Exercise directions
Retype, word for word, the line holding "follow the steps" and each line after it down to the end of the data; pictures are not copied.

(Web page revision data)
********************

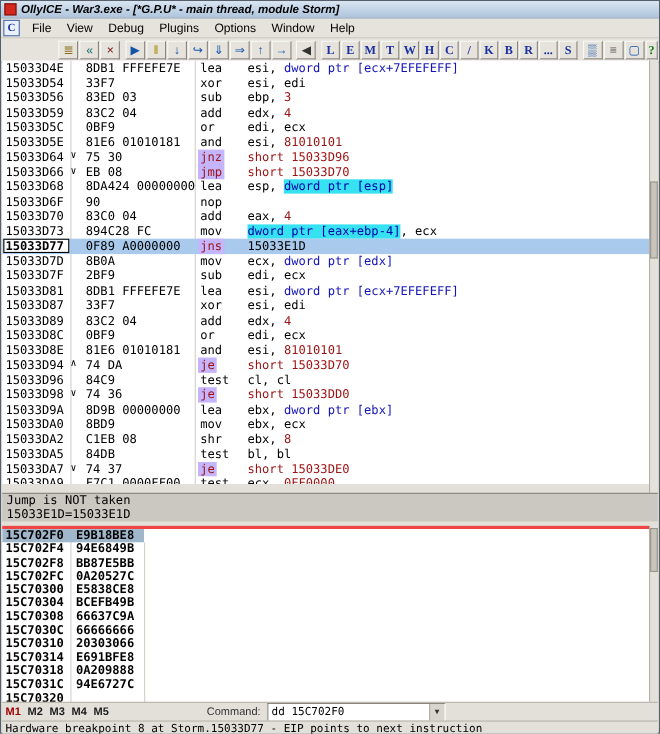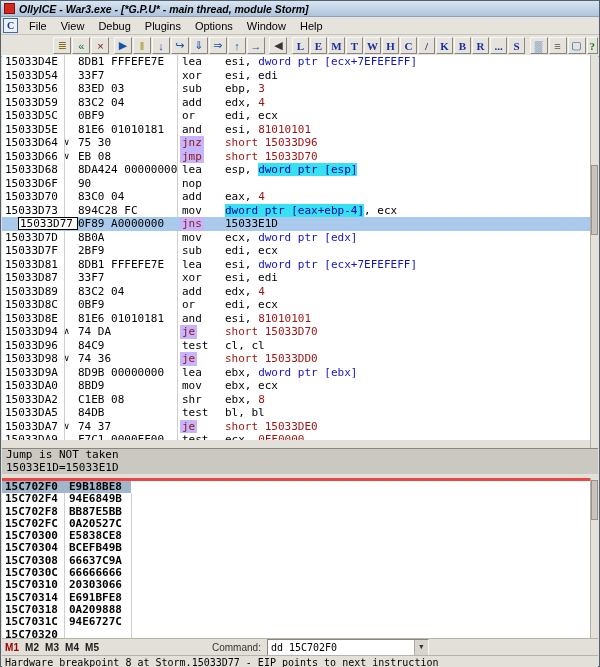--- a/index.html
+++ b/index.html
@@ -30,7 +30,7 @@
   .drow{position:relative;height:13.5px;line-height:13.5px;white-space:pre;}
   .drow.sel{background:#A9CAEC;}
   .addr{position:absolute;left:3px;width:56px;}
-  .addr.eip{left:16px;top:0;height:11px;line-height:11px;padding:0 1px;background:#FFFFFF;border:1px solid #000;font-weight:normal;}
+  .addr.eip{left:1px;top:0;height:11px;line-height:11px;padding:0 1px;background:#FFFFFF;border:1px solid #000;font-weight:bold;}
   .arrow{position:absolute;left:62px;width:12px;font-size:9px;color:#000;}
   .bytes{position:absolute;left:76px;}
   .mn{position:absolute;left:180px;}

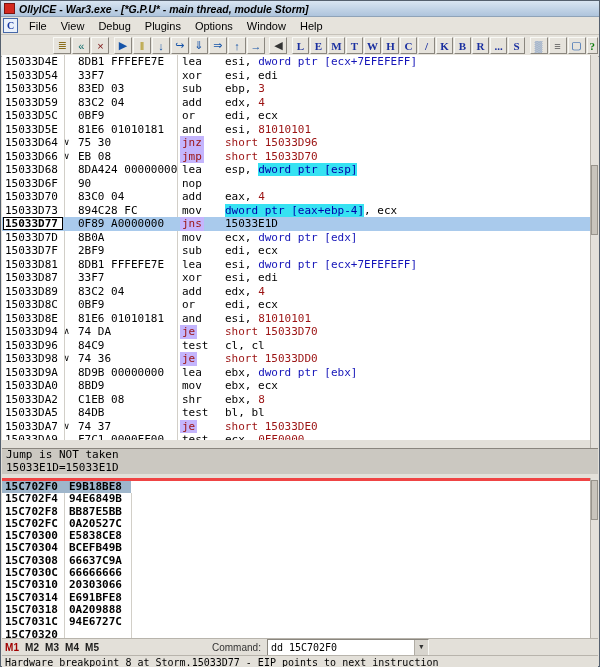--- a/index.html
+++ b/index.html
@@ -59,7 +59,7 @@
   .cmdbar{position:absolute;left:1px;right:1px;top:637px;height:17px;background:#E3E0D9;border-top:1px solid #B8B4AC;display:flex;align-items:center;box-sizing:border-box;}
   .mtab{width:20px;text-align:center;font:bold 10px "Liberation Sans",sans-serif;color:#1A1A1A;cursor:default;}
   .mtab.m1{color:#A00000;}
-  .cmd-label{margin-left:110px;font-size:10px;color:#333;}
+  .cmd-label{margin-left:86px;font-size:10px;color:#333;}
   .combo{margin-left:6px;width:162px;height:17px;background:#FFFFFF;border:1px solid;border-color:#8A867E #F8F8F4 #F8F8F4 #8A867E;position:relative;display:flex;align-items:center;padding-left:3px;font:10px "DejaVu Sans Mono",monospace;box-sizing:border-box;}
   .combo-arrow{position:absolute;right:0;top:0;bottom:0;width:13px;background:#D8D5CE;border-left:1px solid #B0ACA4;display:flex;align-items:center;justify-content:center;font-size:7px;color:#333;}
 

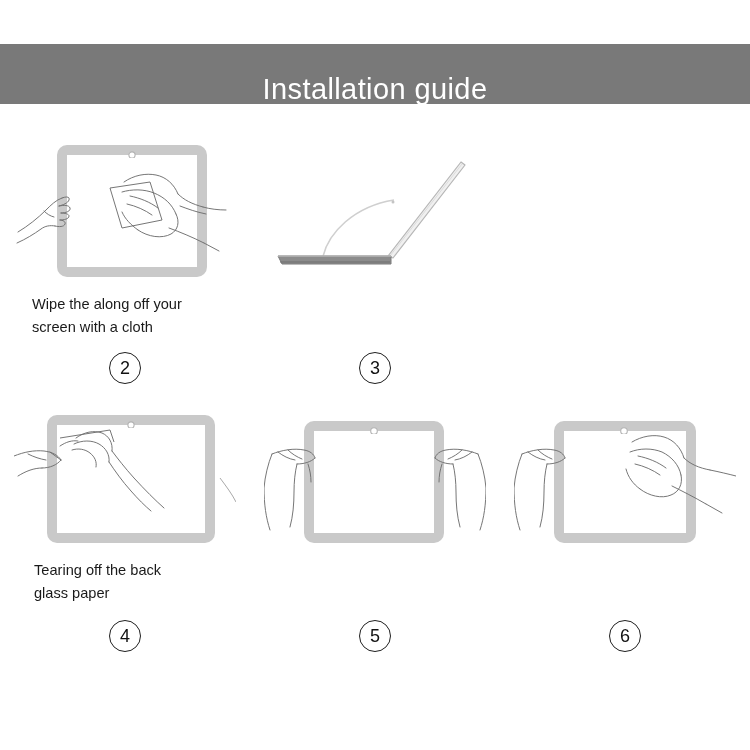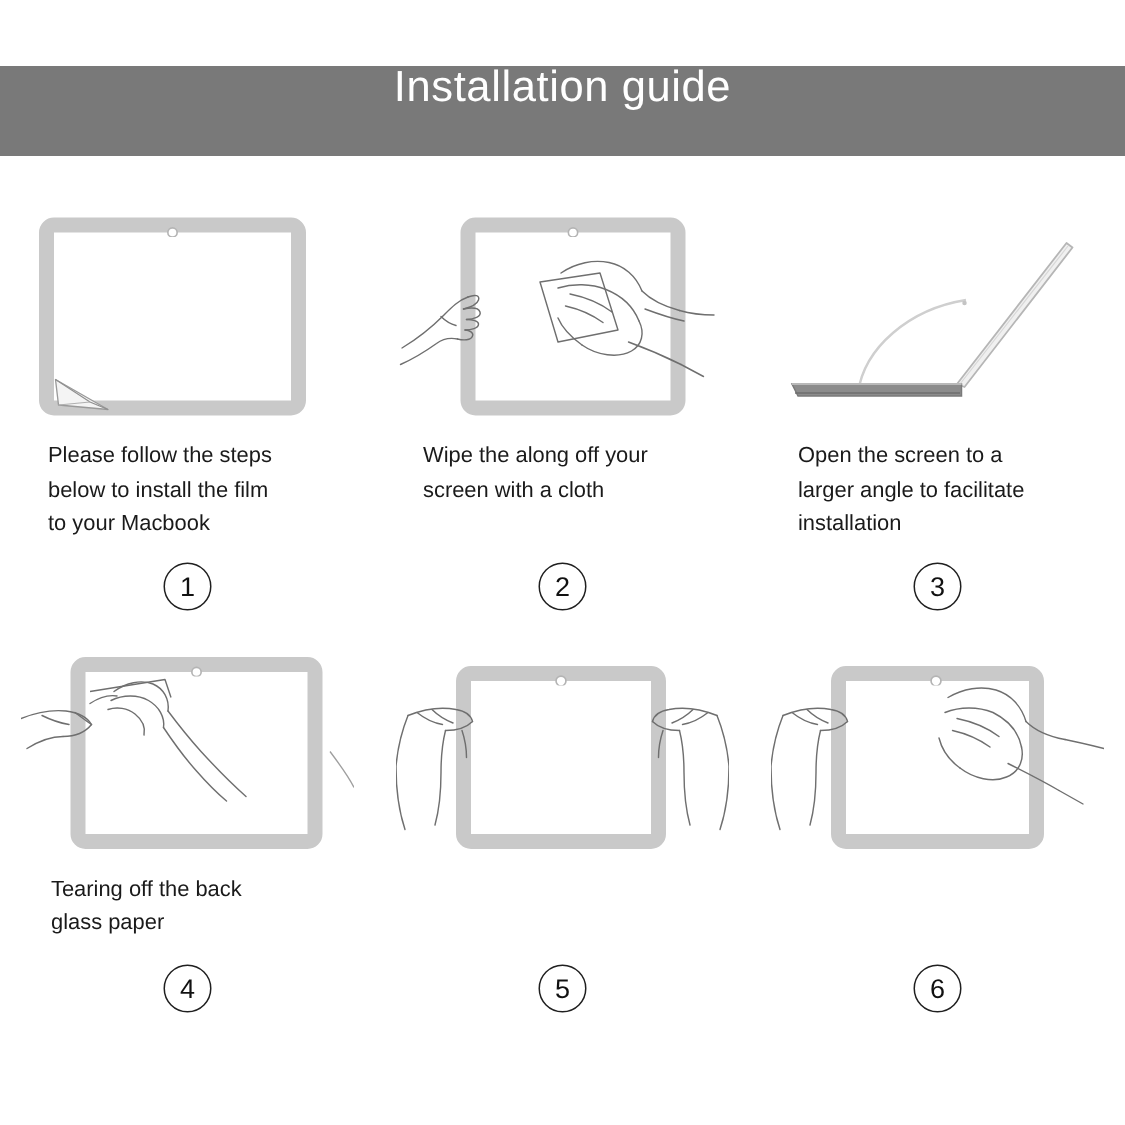--- a/index.html
+++ b/index.html
@@ -30,7 +30,7 @@
     height: 60px;
     background: #797979;
     display: flex;
-    align-items: flex-start;
+    align-items: flex-end;
     justify-content: center;
   }
   .banner-title {

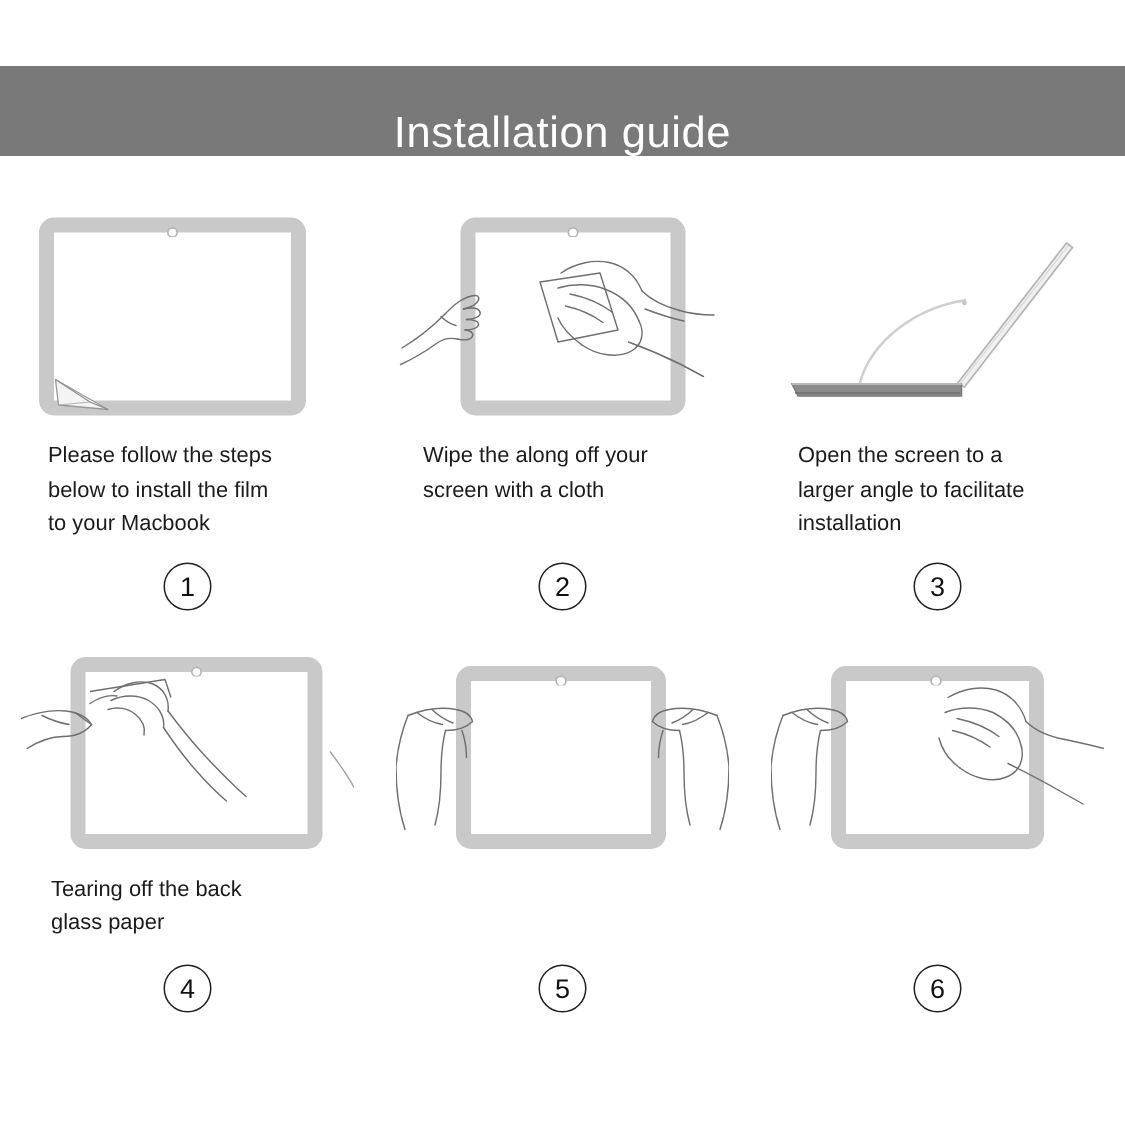--- a/index.html
+++ b/index.html
@@ -126,29 +126,6 @@
 
     <div class="row row-1">
 
-      <div class="cell c1">
-        <div class="art">
-          <svg viewBox="0 0 222 135" xmlns="http://www.w3.org/2000/svg">
-
-            <rect x="17" y="6" width="168" height="122" rx="5" fill="none" stroke="#c9c9c9" stroke-width="10"></rect>
-
-            <circle cx="101" cy="11" r="3.1" fill="#ffffff" stroke="#b4b4b4" stroke-width="1.1"></circle>
-
-            <rect x="25" y="14" width="152" height="106" fill="#ffffff"></rect>
-
-            <path d="M23 109 L25 126 L58 129 Z" fill="#f4f4f4" stroke="#9a9a9a" stroke-width="0.9" stroke-linejoin="round"></path>
-            <path d="M23 109 L46 124 L58 129" fill="none" stroke="#8f8f8f" stroke-width="0.8"></path>
-            <path d="M25 126 L46 124" fill="none" stroke="#b0b0b0" stroke-width="0.7"></path>
-          </svg>
-        </div>
-        <p class="caption">Please follow the steps
-below to install the film
-to your Macbook</p>
-        <div class="spacer-fill"></div>
-        <div class="badge-wrap">
-          <div class="badge">1</div>
-        </div>
-      </div>
 
       <div class="cell">
         <div class="art">

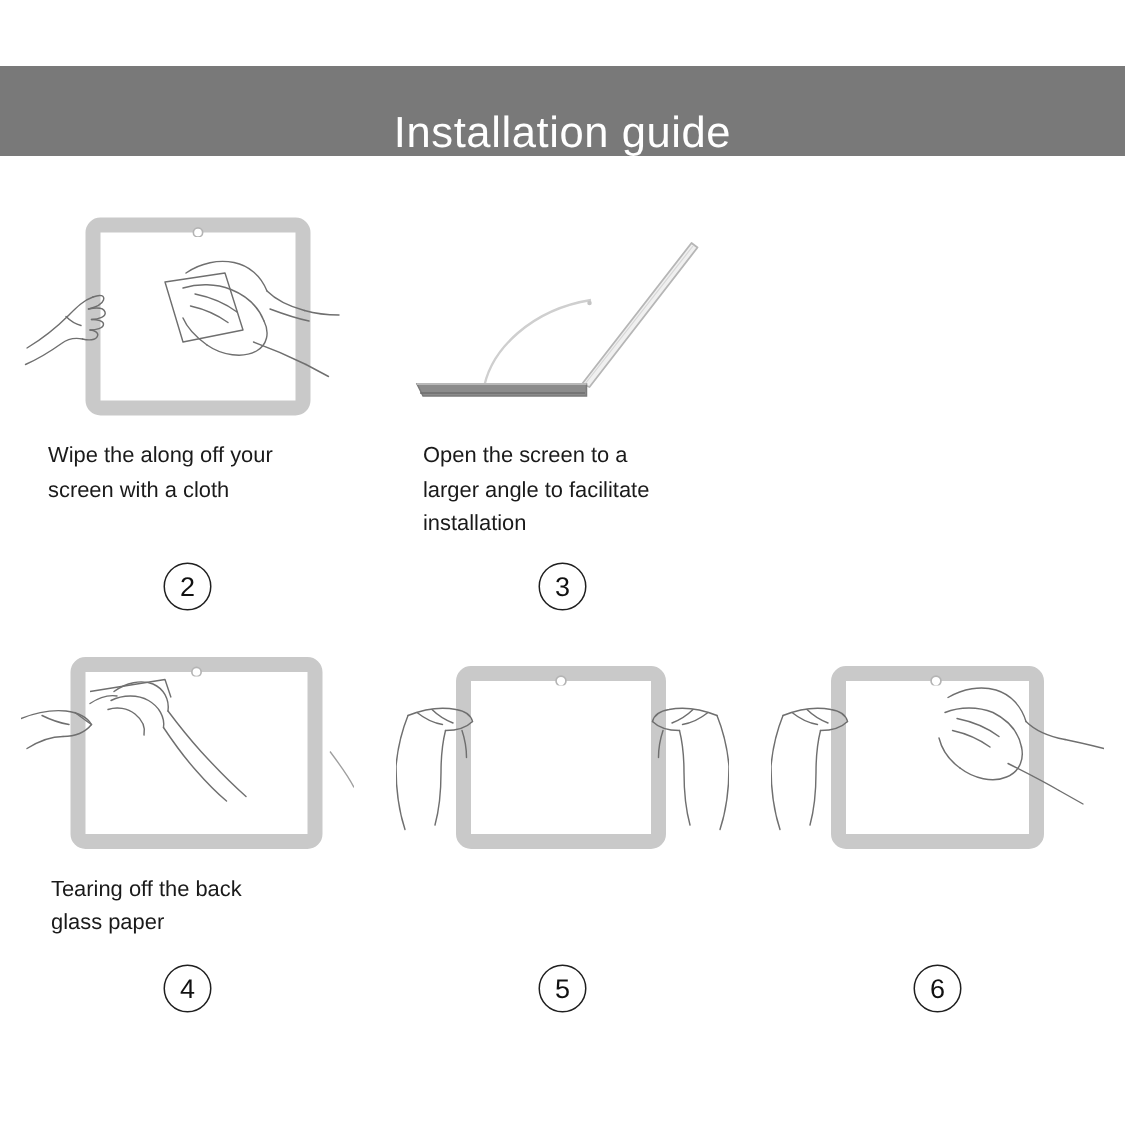--- a/index.html
+++ b/index.html
@@ -185,9 +185,6 @@
             <circle cx="129" cy="58" r="1.5" fill="#c4c4c4"></circle>
           </svg>
         </div>
-        <p class="caption">Open the screen to a
-larger angle to facilitate
-installation</p>
         <div class="spacer-fill"></div>
         <div class="badge-wrap">
           <div class="badge">3</div>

********************

Solution for this task
-        <p class="caption">Please follow the steps
-below to install the film
-to your Macbook</p>
-        <div class="spacer-fill"></div>
-        <div class="badge-wrap">
-          <div class="badge">1</div>
-        </div>
-      </div>
 
       <div class="cell">
         <div class="art">

--- a/index.html
+++ b/index.html
@@ -185,9 +185,6 @@
             <circle cx="129" cy="58" r="1.5" fill="#c4c4c4"></circle>
           </svg>
         </div>
-        <p class="caption">Open the screen to a
-larger angle to facilitate
-installation</p>
         <div class="spacer-fill"></div>
         <div class="badge-wrap">
           <div class="badge">3</div>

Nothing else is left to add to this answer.